What to produce: Among the lines below, keep only those from the one containing "- 協議中はそれぞれのチーム" through the one containing "adapter base versions.", and reproduce them exactly.

The input:
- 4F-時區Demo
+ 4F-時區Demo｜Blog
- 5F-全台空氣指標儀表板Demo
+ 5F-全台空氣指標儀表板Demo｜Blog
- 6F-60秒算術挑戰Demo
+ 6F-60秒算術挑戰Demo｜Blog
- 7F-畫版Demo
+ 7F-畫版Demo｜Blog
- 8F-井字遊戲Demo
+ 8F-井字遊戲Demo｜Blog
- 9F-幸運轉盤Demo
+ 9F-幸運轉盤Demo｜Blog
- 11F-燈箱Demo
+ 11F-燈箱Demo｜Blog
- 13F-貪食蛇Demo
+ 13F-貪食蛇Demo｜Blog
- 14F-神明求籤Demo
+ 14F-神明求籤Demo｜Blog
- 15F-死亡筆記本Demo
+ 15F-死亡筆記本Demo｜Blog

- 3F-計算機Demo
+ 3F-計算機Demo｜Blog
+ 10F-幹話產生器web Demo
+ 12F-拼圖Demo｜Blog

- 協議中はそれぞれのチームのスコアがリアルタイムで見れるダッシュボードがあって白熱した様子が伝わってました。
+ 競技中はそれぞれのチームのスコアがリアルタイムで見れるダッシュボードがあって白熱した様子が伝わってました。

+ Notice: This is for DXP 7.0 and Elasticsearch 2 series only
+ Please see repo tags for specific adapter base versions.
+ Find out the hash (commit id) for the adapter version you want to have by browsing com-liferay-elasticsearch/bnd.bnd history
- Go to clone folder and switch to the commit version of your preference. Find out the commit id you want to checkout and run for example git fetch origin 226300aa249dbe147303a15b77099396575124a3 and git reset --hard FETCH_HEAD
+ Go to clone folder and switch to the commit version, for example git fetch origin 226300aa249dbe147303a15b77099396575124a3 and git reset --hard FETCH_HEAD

Result of the exercise:
- 協議中はそれぞれのチームのスコアがリアルタイムで見れるダッシュボードがあって白熱した様子が伝わってました。
+ 競技中はそれぞれのチームのスコアがリアルタイムで見れるダッシュボードがあって白熱した様子が伝わってました。

+ Notice: This is for DXP 7.0 and Elasticsearch 2 series only
+ Please see repo tags for specific adapter base versions.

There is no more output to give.